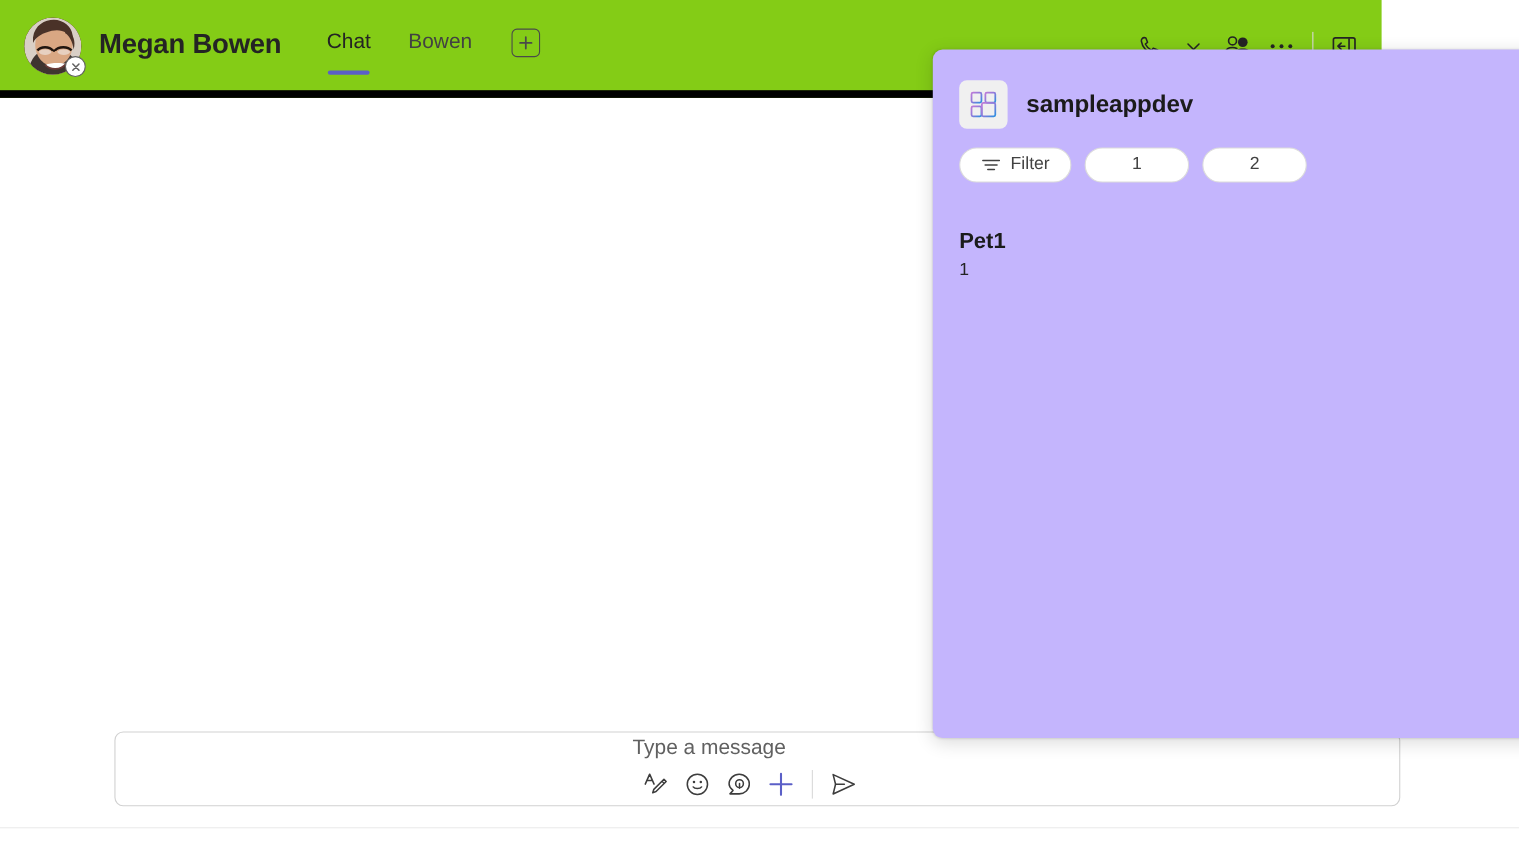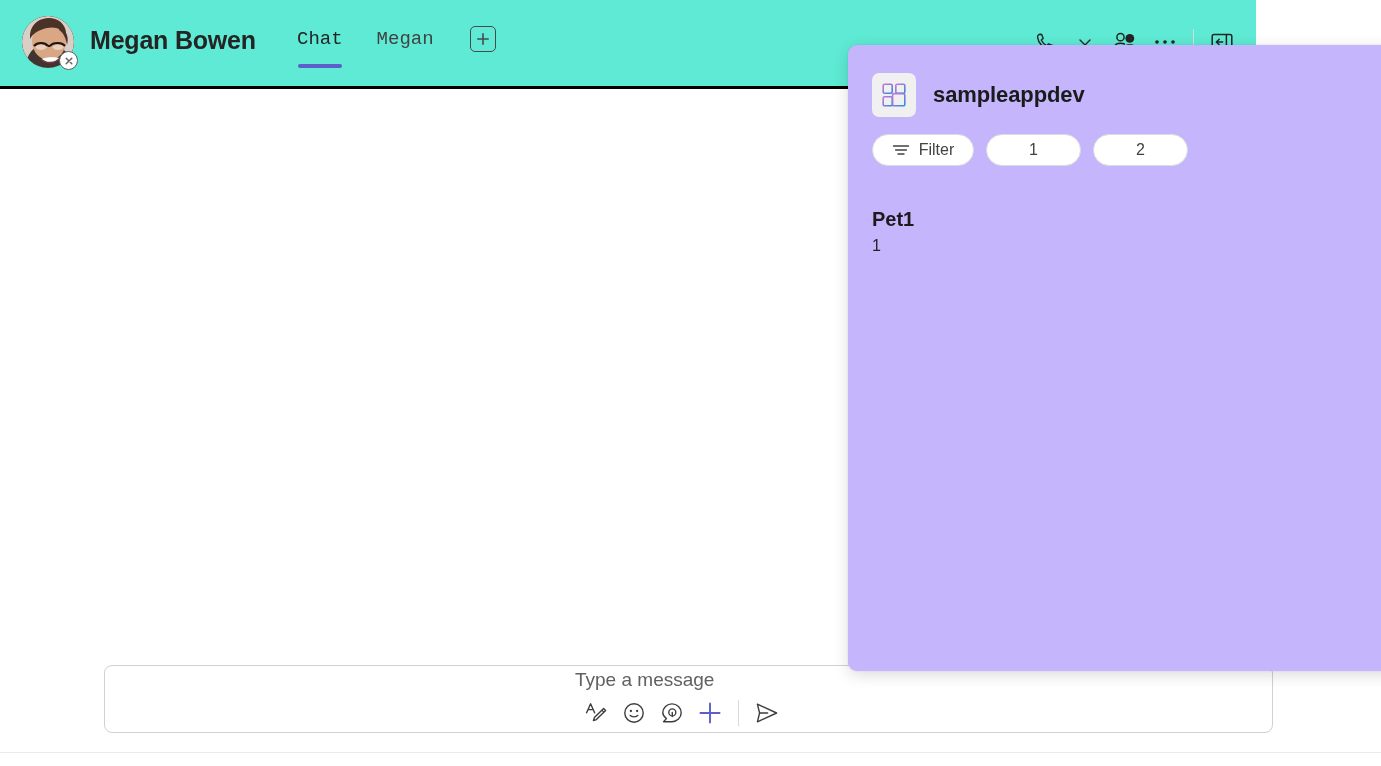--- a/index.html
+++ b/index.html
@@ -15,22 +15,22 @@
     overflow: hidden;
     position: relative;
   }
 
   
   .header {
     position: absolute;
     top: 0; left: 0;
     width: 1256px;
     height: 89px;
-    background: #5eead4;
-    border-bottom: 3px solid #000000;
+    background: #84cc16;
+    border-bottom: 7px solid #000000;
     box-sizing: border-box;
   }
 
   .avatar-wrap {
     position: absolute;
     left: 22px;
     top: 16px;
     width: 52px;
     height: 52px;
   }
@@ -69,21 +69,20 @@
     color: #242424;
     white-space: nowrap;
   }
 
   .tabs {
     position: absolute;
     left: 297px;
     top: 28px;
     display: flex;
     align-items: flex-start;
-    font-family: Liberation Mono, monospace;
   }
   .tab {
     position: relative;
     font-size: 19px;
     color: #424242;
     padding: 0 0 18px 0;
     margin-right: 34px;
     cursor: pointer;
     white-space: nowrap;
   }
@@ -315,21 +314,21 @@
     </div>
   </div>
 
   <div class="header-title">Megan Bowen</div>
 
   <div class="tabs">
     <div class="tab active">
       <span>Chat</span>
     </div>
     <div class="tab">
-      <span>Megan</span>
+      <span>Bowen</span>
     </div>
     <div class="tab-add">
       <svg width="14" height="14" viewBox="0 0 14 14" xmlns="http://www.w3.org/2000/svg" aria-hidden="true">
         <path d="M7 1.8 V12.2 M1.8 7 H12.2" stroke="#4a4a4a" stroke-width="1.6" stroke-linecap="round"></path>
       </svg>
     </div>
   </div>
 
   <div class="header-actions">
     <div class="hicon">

> **Task to carry out**: Could you print all of the entries exactly, skipping the images?

> **Completed task**:
--- a/index.html
+++ b/index.html
@@ -15,22 +15,22 @@
     overflow: hidden;
     position: relative;
   }
 
   
   .header {
     position: absolute;
     top: 0; left: 0;
     width: 1256px;
     height: 89px;
-    background: #5eead4;
-    border-bottom: 3px solid #000000;
+    background: #84cc16;
+    border-bottom: 7px solid #000000;
     box-sizing: border-box;
   }
 
   .avatar-wrap {
     position: absolute;
     left: 22px;
     top: 16px;
     width: 52px;
     height: 52px;
   }
@@ -69,21 +69,20 @@
     color: #242424;
     white-space: nowrap;
   }
 
   .tabs {
     position: absolute;
     left: 297px;
     top: 28px;
     display: flex;
     align-items: flex-start;
-    font-family: Liberation Mono, monospace;
   }
   .tab {
     position: relative;
     font-size: 19px;
     color: #424242;
     padding: 0 0 18px 0;
     margin-right: 34px;
     cursor: pointer;
     white-space: nowrap;
   }
@@ -315,21 +314,21 @@
     </div>
   </div>
 
   <div class="header-title">Megan Bowen</div>
 
   <div class="tabs">
     <div class="tab active">
       <span>Chat</span>
     </div>
     <div class="tab">
-      <span>Megan</span>
+      <span>Bowen</span>
     </div>
     <div class="tab-add">
       <svg width="14" height="14" viewBox="0 0 14 14" xmlns="http://www.w3.org/2000/svg" aria-hidden="true">
         <path d="M7 1.8 V12.2 M1.8 7 H12.2" stroke="#4a4a4a" stroke-width="1.6" stroke-linecap="round"></path>
       </svg>
     </div>
   </div>
 
   <div class="header-actions">
     <div class="hicon">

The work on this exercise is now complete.